[Edit tracking data]
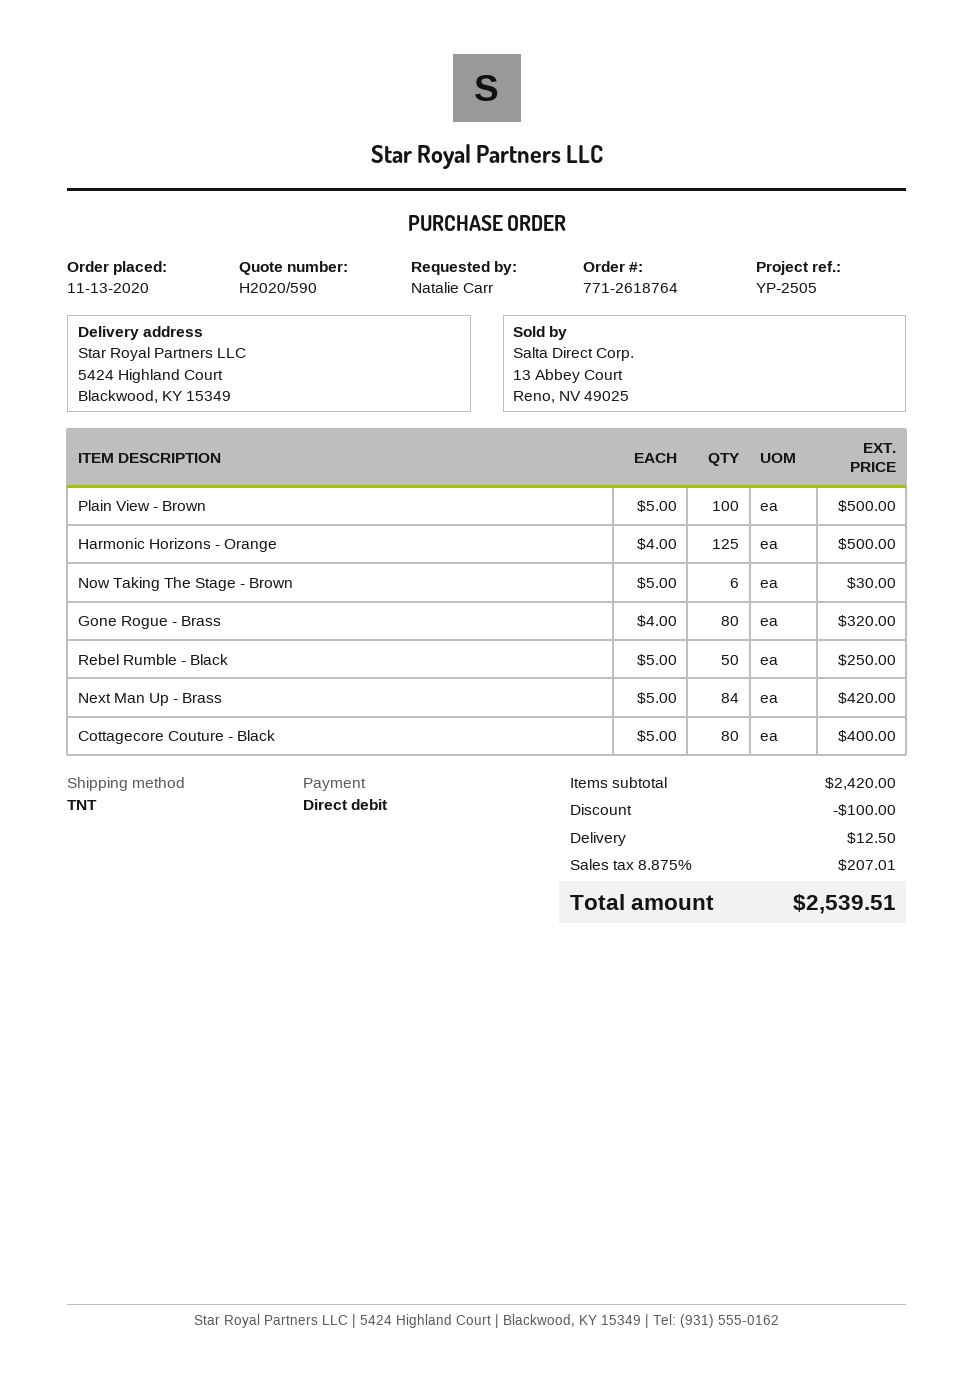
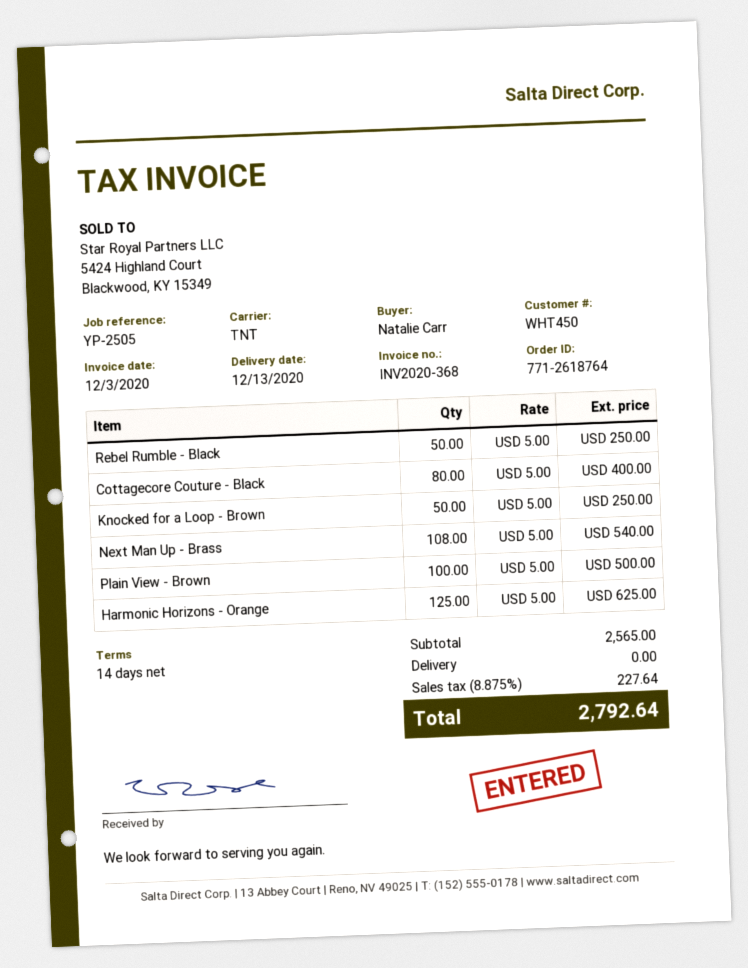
Harmonic Horizons - Orange: 125 x 4.00 = 500.00 -> 125 x 5.00 = 625.00
Now Taking The Stage - Brown: 6 x 5.00 = 30.00 -> none
Gone Rogue - Brass: 80 x 4.00 = 320.00 -> none
Next Man Up - Brass: 84 x 5.00 = 420.00 -> 108 x 5.00 = 540.00
Knocked for a Loop - Brown: none -> 50 x 5.00 = 250.00
subtotal: 2420.00 -> 2565.00
discount: 100.00 -> none
shipping: 12.50 -> 0.00
tax: 8.875% = 207.01 -> 8.875% = 227.64
total: 2539.51 -> 2792.64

## Description of the task
Extract every line from the one containing "subtotal: 2420.00 -> 2565.00" to the end of the entries, including both of those lines, exactly as given and with nothing added.

## Response to this task
subtotal: 2420.00 -> 2565.00
discount: 100.00 -> none
shipping: 12.50 -> 0.00
tax: 8.875% = 207.01 -> 8.875% = 227.64
total: 2539.51 -> 2792.64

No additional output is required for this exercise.